** Opening Data to examine block **

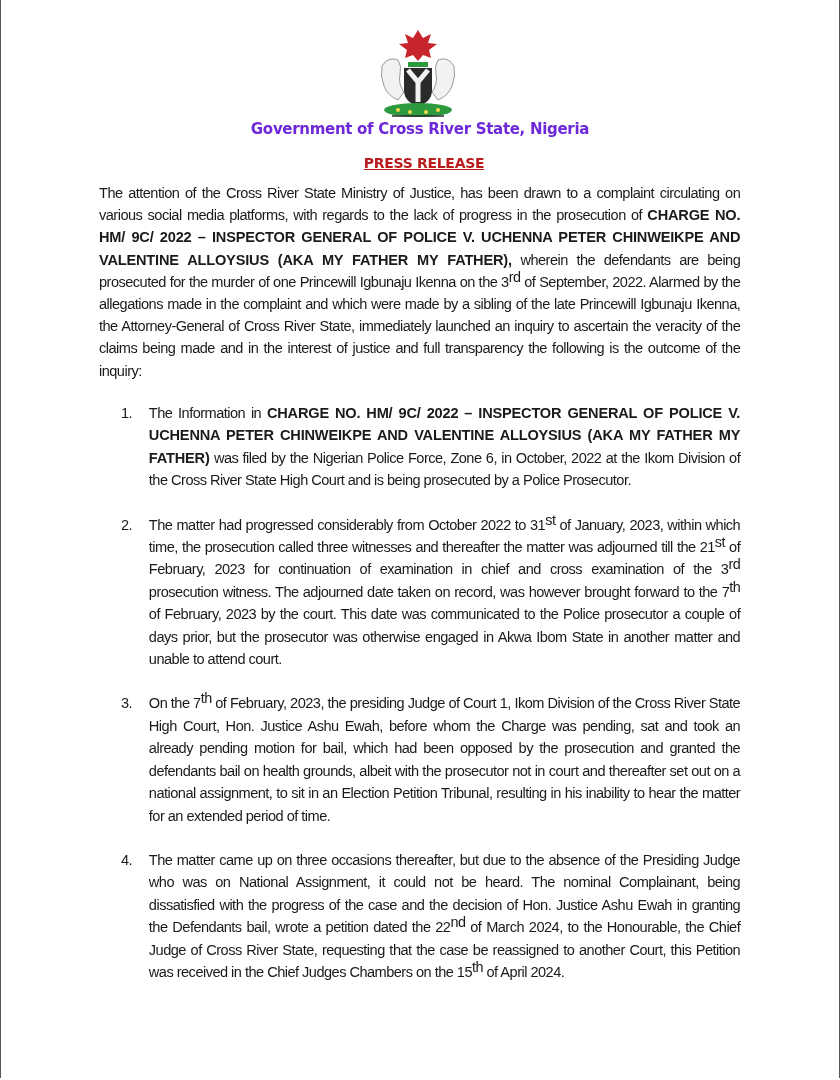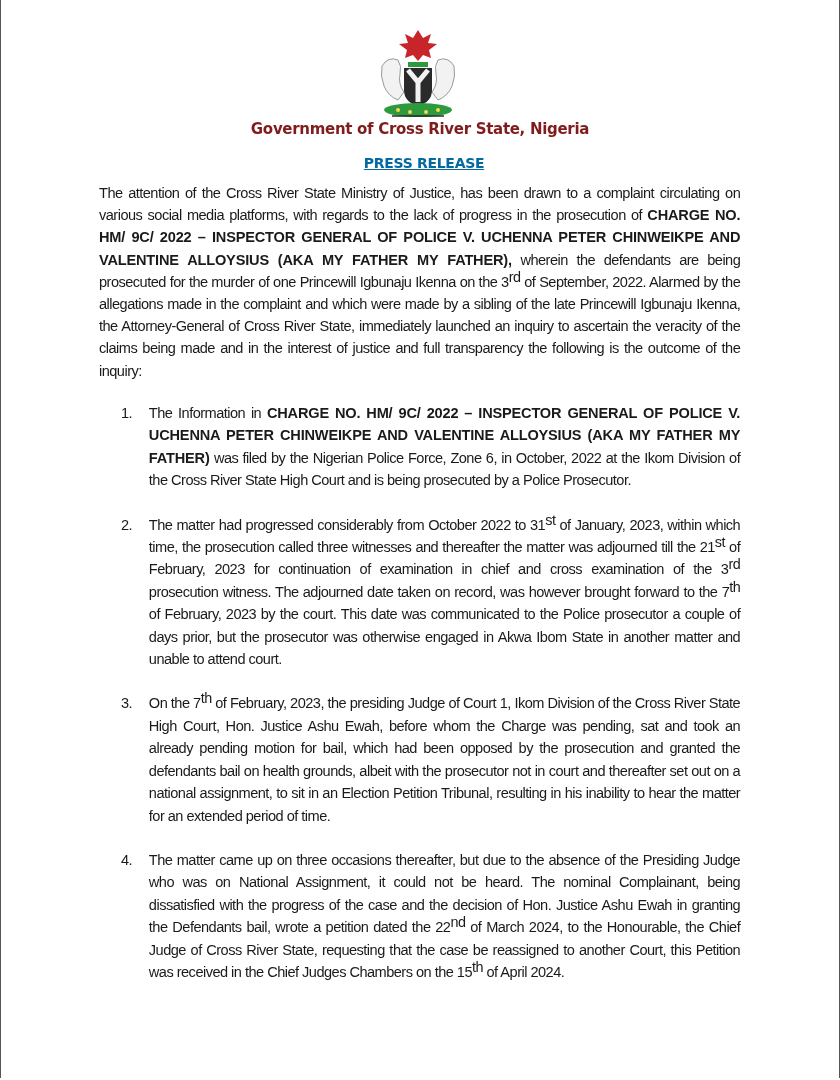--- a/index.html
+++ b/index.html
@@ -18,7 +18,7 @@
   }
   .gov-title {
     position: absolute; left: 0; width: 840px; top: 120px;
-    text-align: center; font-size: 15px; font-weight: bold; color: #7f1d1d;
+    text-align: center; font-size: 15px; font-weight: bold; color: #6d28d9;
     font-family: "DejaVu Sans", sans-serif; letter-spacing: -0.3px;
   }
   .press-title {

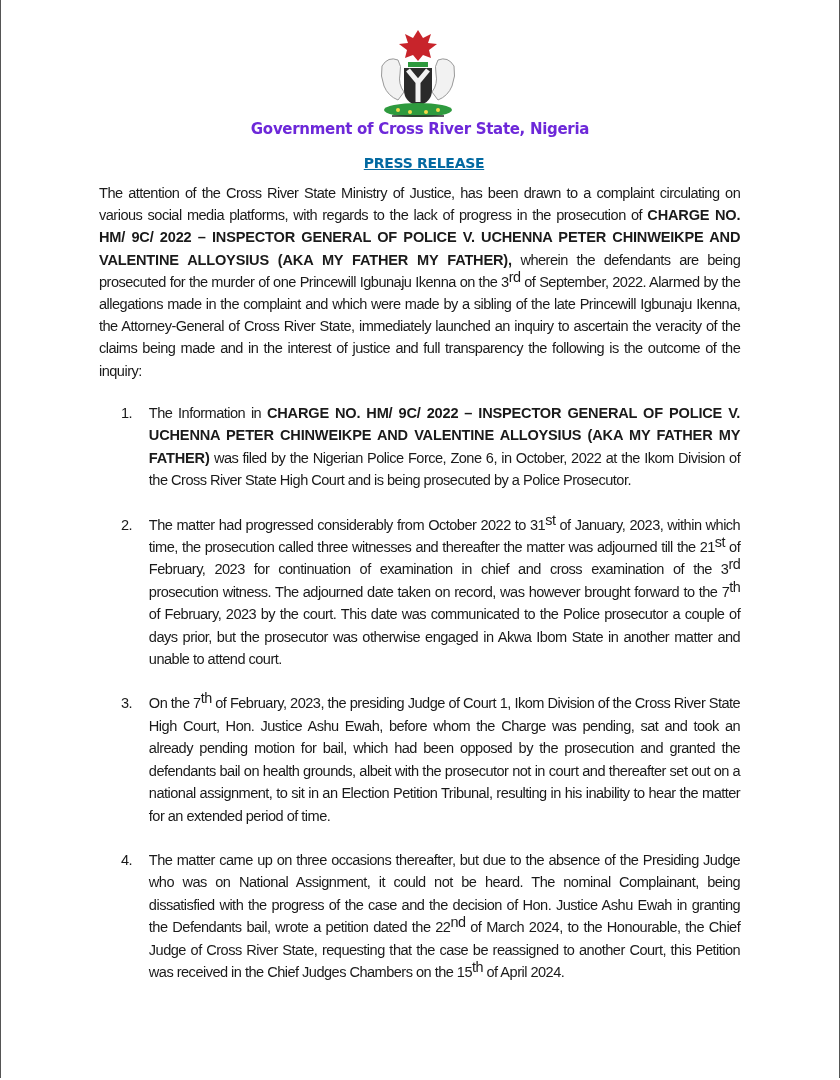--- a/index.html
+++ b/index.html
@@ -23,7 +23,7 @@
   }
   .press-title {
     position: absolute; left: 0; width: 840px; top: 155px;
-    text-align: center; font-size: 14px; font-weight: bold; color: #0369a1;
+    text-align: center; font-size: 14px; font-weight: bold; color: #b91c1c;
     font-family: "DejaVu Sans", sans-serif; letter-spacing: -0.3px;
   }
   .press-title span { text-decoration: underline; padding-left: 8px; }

** Closing Data to examine block **

# Required work
What lines of the material contain "title"? Show them.

# Output of the task
   .gov-title {
   .press-title {
   .press-title {
   .press-title span { text-decoration: underline; padding-left: 8px; }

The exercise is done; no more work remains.